Preliminary Reactions to SEC’s “Best Interest” Standard Proposal

April 19, 2018

Preliminary Reactions to SEC’s “Best Interest” Standard Proposal

April 19, 2018 | James Sprow | Blue Vault

As expected, reactions to the SEC’s proposed standard of conduct or fiduciary rules pertaining to brokers’ relationships with clients met with mixed reviews.  The SEC voted 4-1 to pass the standard of conduct proposal and its 1,000 pages of rules, but critics say that it doesn’t go far enough. And based on the comments from the commissioners who voted to pass the proposal, it will probably be further revised after a 90-day comment period.

In 2016, Obama’s Labor Department sought to extend a fiduciary obligation to brokers who offer retirement advice, but those rules were struck down by a federal appeals court. The Trump administration asked the SEC to take up the task of crafting fiduciary rules for broker-dealers and the proposal is the product of weeks of discussion among the agency’s commissioners and months of input from investor advocates and industry groups. Jay Clayton, the SEC Chairman appointed by President Trump, led the SEC’s efforts to address legal and regulatory uncertainties triggered by Labor’s controversial rules.

SEC Commissioner Kara Stein, a Democrat who was the dissenting vote, was quoted in a Think Advisor article on April 18. “This was truly a Herculean task done in a very short period of time.”

Stein stated that the proposal “fails to provide comprehensive reform,” adding that “the emperor has no clothes” in establishing a fiduciary duty for brokers by instituting the proposal, called Regulation Best Interest.

“For at least the last decade, investors have been asking for a fiduciary standard for brokers; unfortunately [the proposal] squandered the opportunity for us to act in the best interest of investors,” Stein said.

The proposed regulation, Stein said, “reaffirms that broker-dealers have to meet their suitability obligations” and merely “requires and mandates a few disclosures.”

Stein added: “Because there is no definition of best-interest standard, the name [of the new rule] is confusing.

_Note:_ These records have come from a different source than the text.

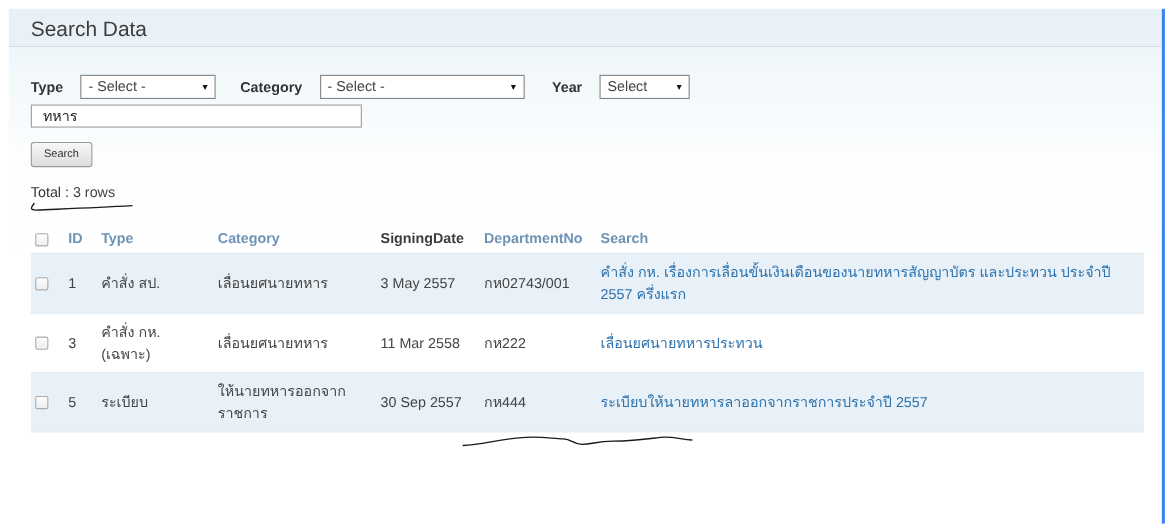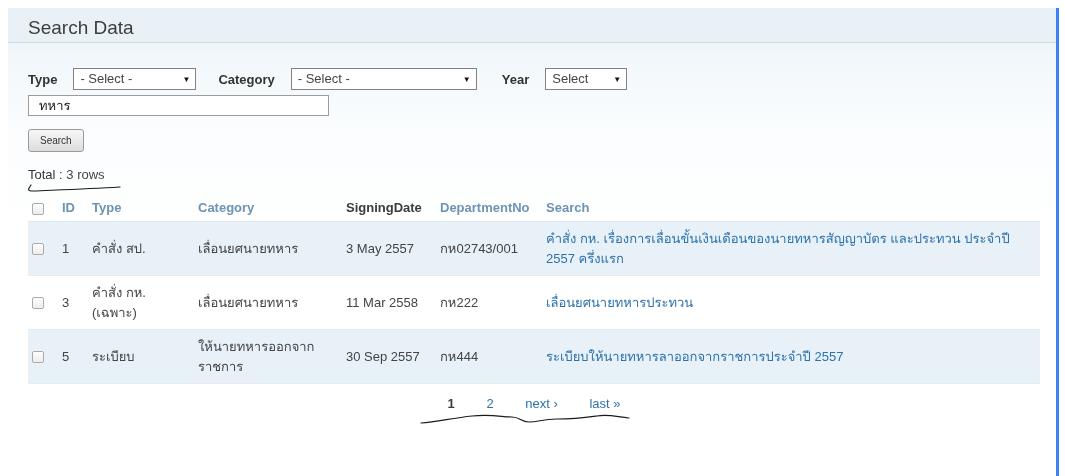--- a/index.html
+++ b/index.html
@@ -58,7 +58,7 @@
   .squiggle1 { display: block; margin-top: 1px; margin-left: -2px; }
 
   
-  table { width: 1012px; border-collapse: collapse; margin-top: 0; font-size: 13px; }
+  table { width: 1012px; border-collapse: collapse; margin-top: 9px; font-size: 13px; }
   thead th {
     text-align: left; font-weight: bold; color: #6d93b5;
     padding: 6px 8px 6px 4px; border-bottom: 1px solid #dbe8f0;

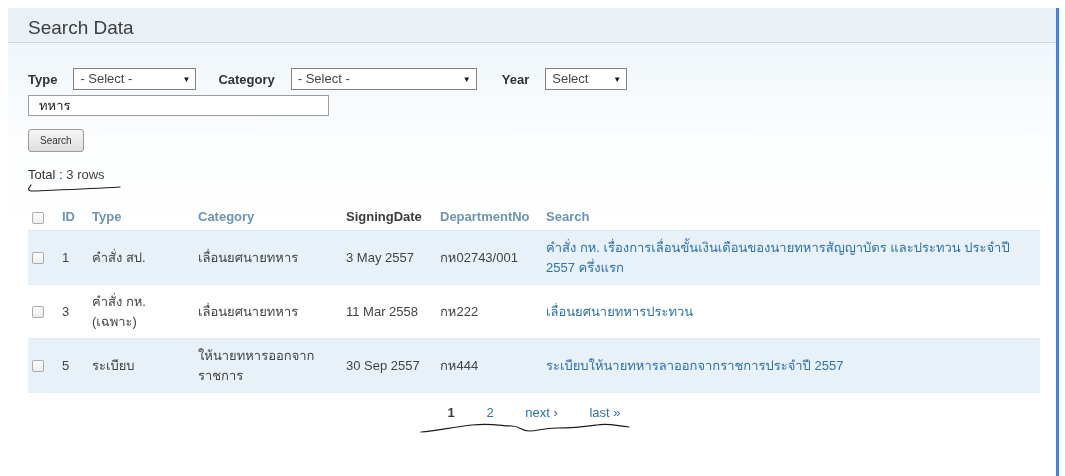--- a/index.html
+++ b/index.html
@@ -176,12 +176,6 @@
       </tbody>
     </table>
 
-    <div class="pg">
-      <span class="current">1</span>
-      <a>2</a>
-      <a>next ›</a>
-      <a>last »</a>
-    </div>
     <svg class="squiggle2" width="230" height="16" viewBox="0 0 230 16">
       <path d="M4,12 C20,11 35,7 55,5 C75,3 85,6 95,6 C103,6 104,11 112,11 C122,11 125,8 140,8 C158,8 165,7 180,5 C192,3 200,6 212,7" fill="none" stroke="#1a1a1a" stroke-width="1.2" stroke-linecap="round"></path>
     </svg>

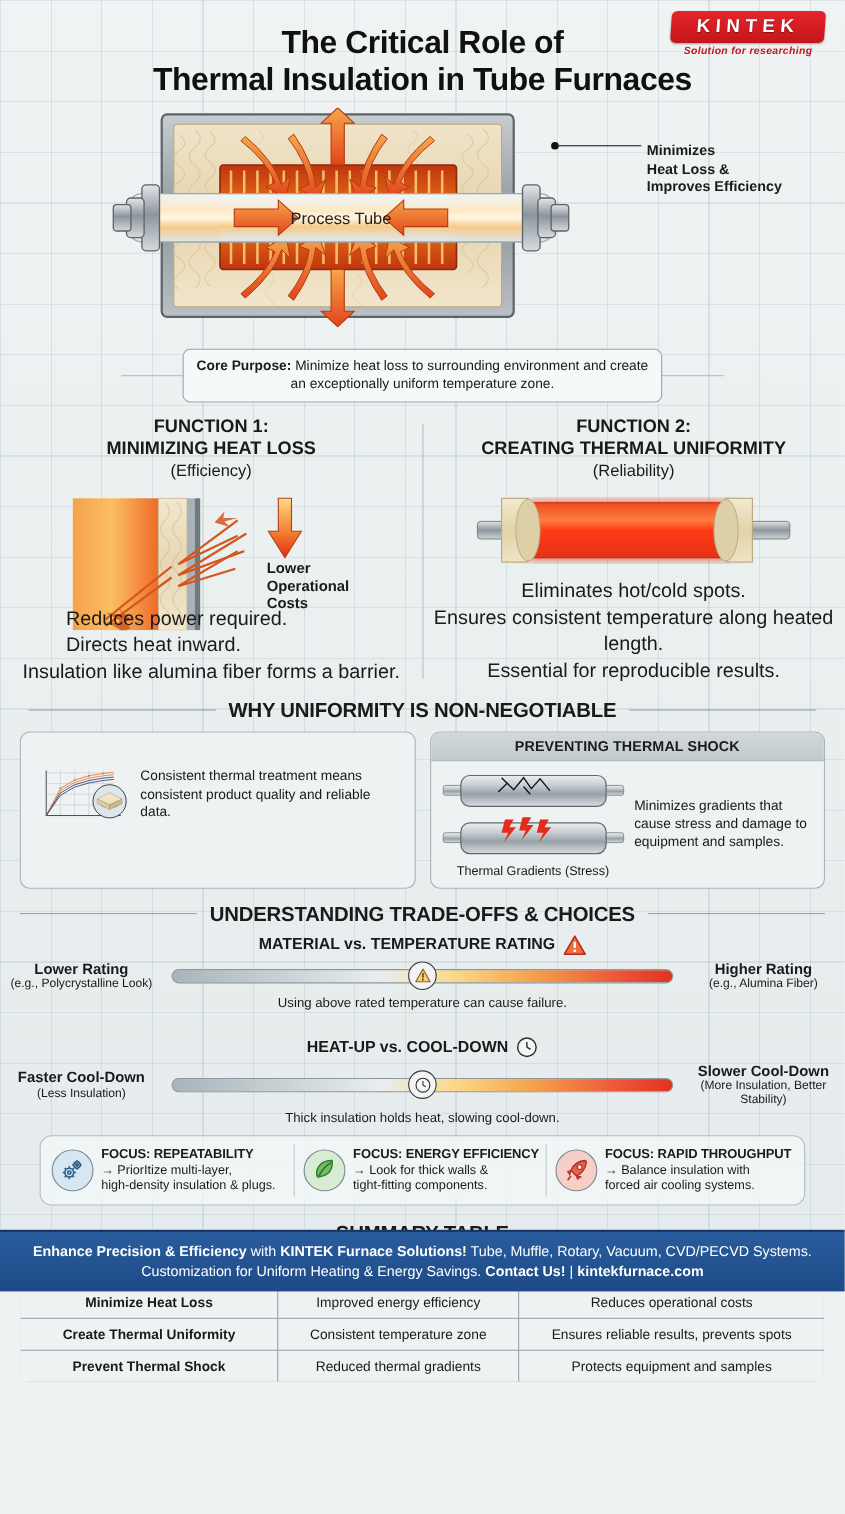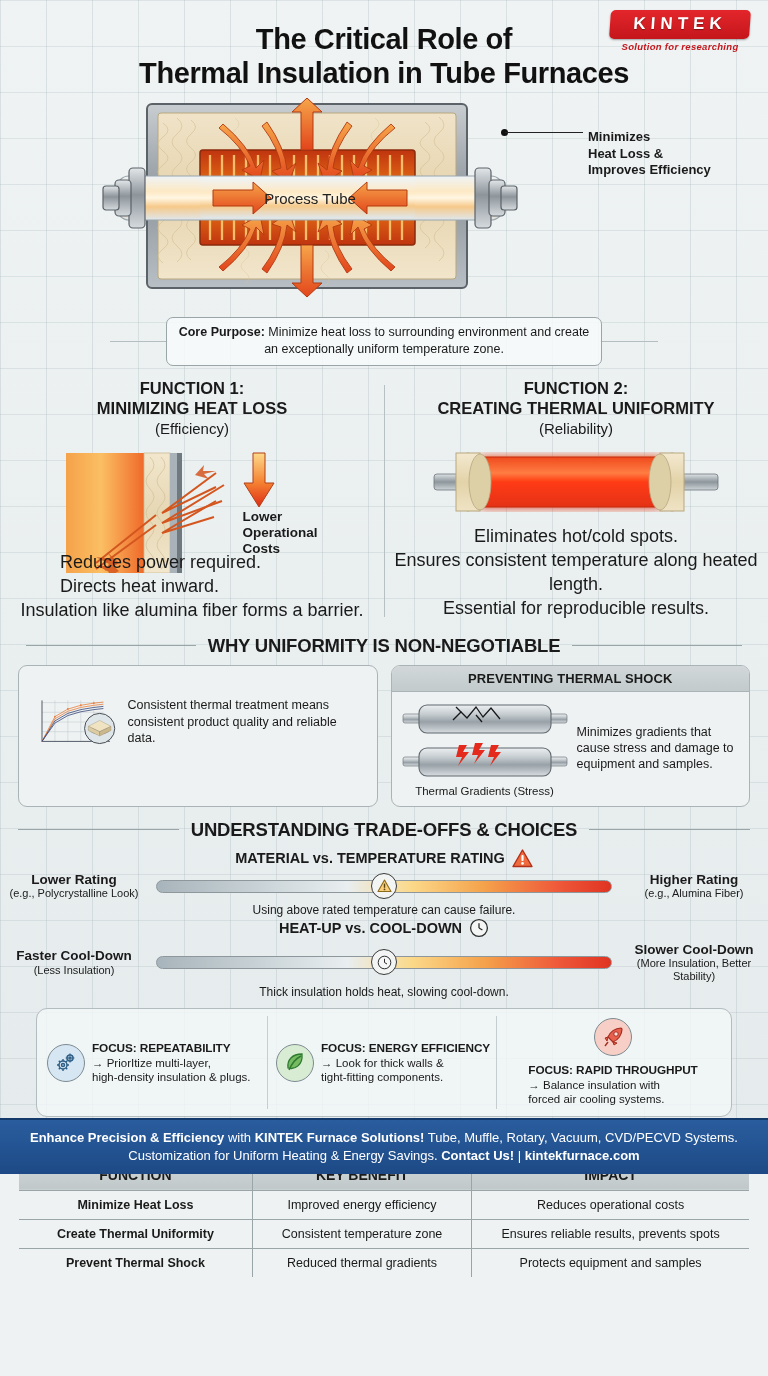--- a/index.html
+++ b/index.html
@@ -543,7 +543,7 @@
     <div class="slider-note">Using above rated temperature can cause failure.</div>
   </div>
 
-  <div class="slider-block" style="margin-top:1px">
+  <div class="slider-block" style="margin-top:24px">
     <div class="slider-title">
       <span>HEAT-UP vs. COOL-DOWN</span>
       <svg width="20" height="20" viewBox="0 0 20 20">

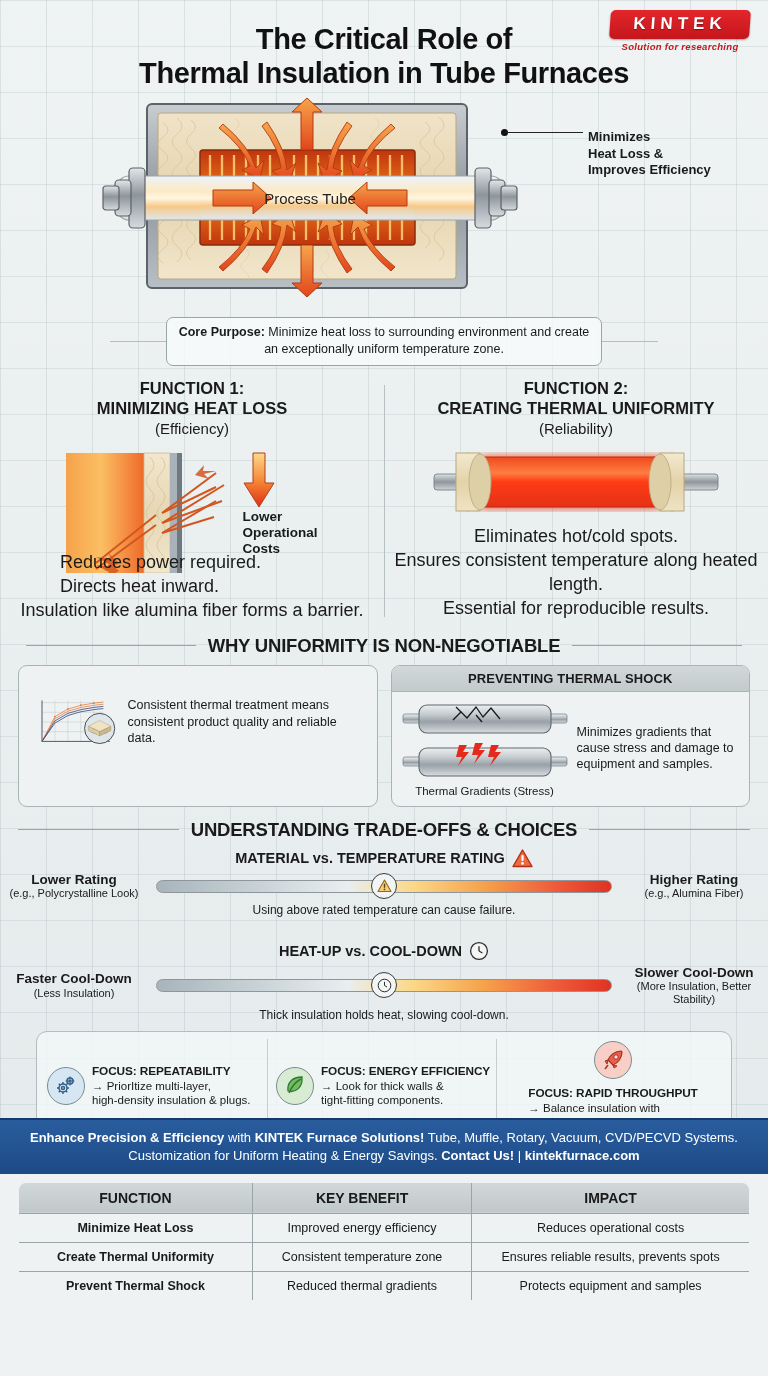--- a/index.html
+++ b/index.html
@@ -127,7 +127,7 @@
     flex: 1; display: flex; gap: 7px; align-items: center; padding: 2px 4px;
     border-right: 1px solid #c5cdcf;
   }
-  .focus:last-child { border-right: none; flex-direction: column; }
+  .focus:last-child { border-right: none; }
   .focus-ico {
     width: 38px; height: 38px; border-radius: 50%; flex: 0 0 38px;
     display: flex; align-items: center; justify-content: center;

It’s more appropriate to call this Regulation Status Quo.”

In the same Think Advisor article, SEC Commissioner Hester Pierce, a Republican, countered Stein’s assertion, saying the emperor “will wear more clothes” under the new standard.

While Pierce said she also had concerns about the proposals, she sees them as an “excellent start” to reform.

SEC Commissioner Michael Piwowar, a Republican, stated that the Regulation Best Interest proposal “is a solid building block,” as “it imposes a new best-interest standard.”

While he noted that he has “some misgivings about the three proposals,” Piwowar said that he supported putting them out for comment. “No longer can people say the SEC needs to do something about this” fiduciary issue.

Piwowar said that he wanted to hear comments on whether Regulation Best Interest “will raise compliance costs” for broker-dealers. “Despite these concerns, I’m supporting this proposal.”

SEC Commissioner Robert Jackson, a Democrat, stated that he was “reluctantly” supporting the proposals but could not support them as written “today as final agency rules.”

The “need for SEC action has been even more urgent,” Jackson said, since the Labor Department’s fiduciary rule has been stymied by the current administration.

SEC Chairman Jay Clayton said in his final statements before the vote that his “colleagues raise very important points” that address “the complexities that we face as we move forward.”

A Bloomberg article on April 18, noted that trade groups representing brokers, financial firms, mutual fund companies and insurers said they were generally pleased with the SEC proposal.

“This package of proposals has the potential to be a real win for all types of investors, from the young family starting to invest for the future to an older investor approaching retirement,” David Hirschmann, president of the U.S. Chamber of Commerce’s Center for Capital Markets Competitiveness, said in a statement.

The chamber was one of a number of associations that sued to overturn the Labor Department’s fiduciary rule. A federal appeals court vacated the regulation in a March decision, and it’s unclear whether the department will appeal.

The proposal will now go out for a 90-day comment period.